I am also unclear as to why the conditional tense is used. Since it is something that happened in the past, either it did shock or it didn't shock.

I would have said: Emily Brontë’s novel ‘Wuthering Heights’ shocked people of the time.


It has been suggested that I should Google books audience, which I have done and have seen what appears. However I would still feel awkward using the word audience with regard to a book.

The OED entry for audience is vast. But all senses relate in some way to hearing. That which follows is sense 8, which might be considered relevant, but see my further edit 2 below, which draws attention to sense 7b, which has greater relevance to books.:

In extended use: those people who admire, support, or take a consistent interest in a particular person, area of artistic activity, idea, etc.; (also) those people who are regarded as likely to be interested in such a person or thing.

1839 Musical World 17 Jan. 33 The choral music of oratorios..will never want a large and increasing audience.

1914 Ann. Rep. Chicago Hist. Soc. 30 A loan exhibition of archaeological objects..from the Chicago area..elicited great attention. Indian Archaeology always attracts an audience.

1947 Kingsport (Tennessee) News 27 Dec. 2/5 Billy Wilder..says there is a growing audience in the United States with a ‘good taste for European pictures’.

1974 S. Marcus Minding Store xv. 303 While the Dior business was directed towards the Establishment customers..Saint Laurent appealed to a much more avant-garde audience.

1992 N.Y. Times 12 July iii. 9/4 Apple wants people to call the Newton a..PDA, rather than a computer, since the Newton is supposed to appeal to a much wider audience than traditional computing tools.
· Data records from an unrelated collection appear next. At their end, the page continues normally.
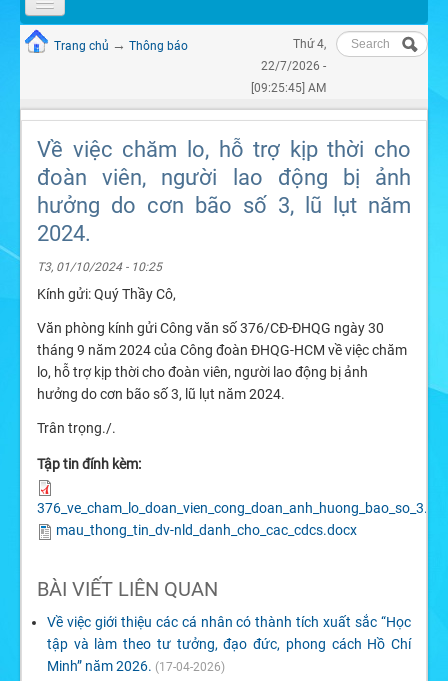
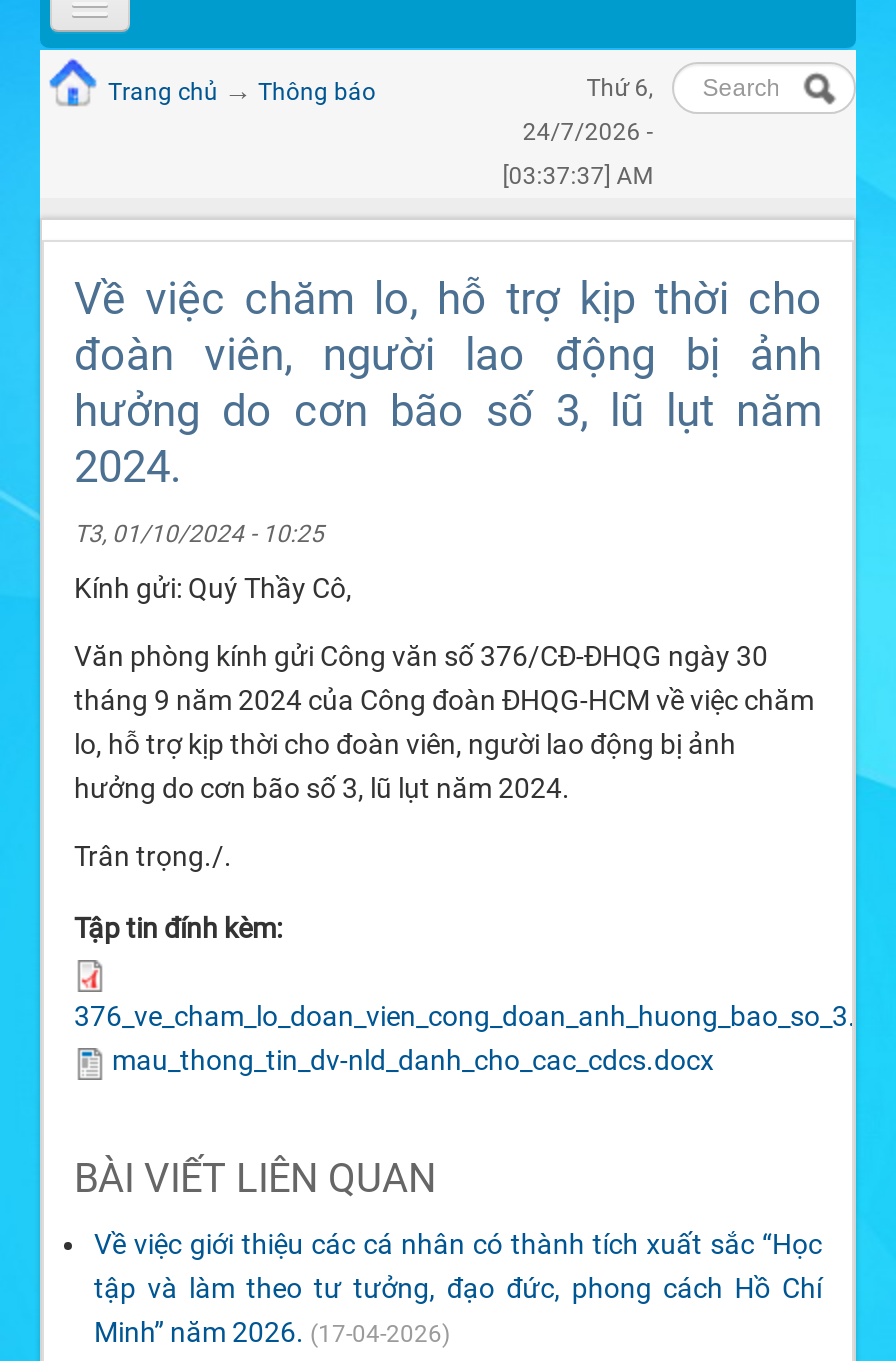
- Thứ 4,
+ Thứ 6,

- 22/7/2026 -
+ 24/7/2026 -

- [09:25:45] AM
+ [03:37:37] AM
2012 Daily Tel. (Nexis) 29 Mar. Madonna..still has the attention of a devoted audience.

Whichever way we look at this, I believe using audience with books amounts to an extended or metaphorical use, which refers to the book's or author's adherents.

And it does seem to me inappropriate to describe Emily Brontë as having "shocked her audience", since I am not clear that it was her audience which was shocked, so much as the wider public.

Further Edit

I am now persuaded, following extensive discussion in the commentary below, that the word audience has relevance to literary works. However what we have not been able to agree upon is the nature of a book's audience. The OED seems to restrict it to "people who admire, support or take a consistent interest", but according to @Edwin Ashworth other dictionaries refer to the people reached, whatever that means.

Further Edit (2)

My attention has been drawn by @Roaring Fish, to the fact that the relevant OED sense of audience is not 8, as I wrongly stated, but 7b, which deals directly with books.

b. Those people who have read or regularly read a particular text, publication, or writer, considered collectively; a readership.

1760 B. Franklin Let. D. Hume 27 Sept. in Wks. (1887) III. 128 It often gives me pleasure to reflect how greatly the audience (if I may so term it) of a good English writer will, in another century or two, be increased.

a1854 H. Reed Lect. Eng. Lit. (1878) vii. 225 ‘Pilgrim's Progress’..has gained an audience as large as Christendom.

1867 Brit. Q. Rev. July 108 Many of Keble's poems impress us with the idea of..an audience of whom the writer was conscious.

1870 G. Meredith Let. 13 Oct. (1970) I. 428, I have an audience of about a dozen, but if they're satisfied I am too.

1883 G. Hamilton in E. C. Rollins New Eng. Bygones Pref. 1 This book is published with no thought of an audience.

1949 Los Angeles Times 13 Feb. (Comics Section) 1, There may be neurotics in our audience!

1991 Utne Reader July 109/3 (advt.) The smallest village 20 miles outside of New York City may be tiny, but it has a hot newspaper with a sophisticated audience.

1993 Locus Oct. 4/1 I'm a writer who has an ongoing dialog with an audience, and what that audience tells me feeds back into my work.

2008 Vanity Fair June 91/2 Like any blog site but grossly magnified due to the mass scale of its audience and influence, Daily Kos is a schizophrenic enterprise.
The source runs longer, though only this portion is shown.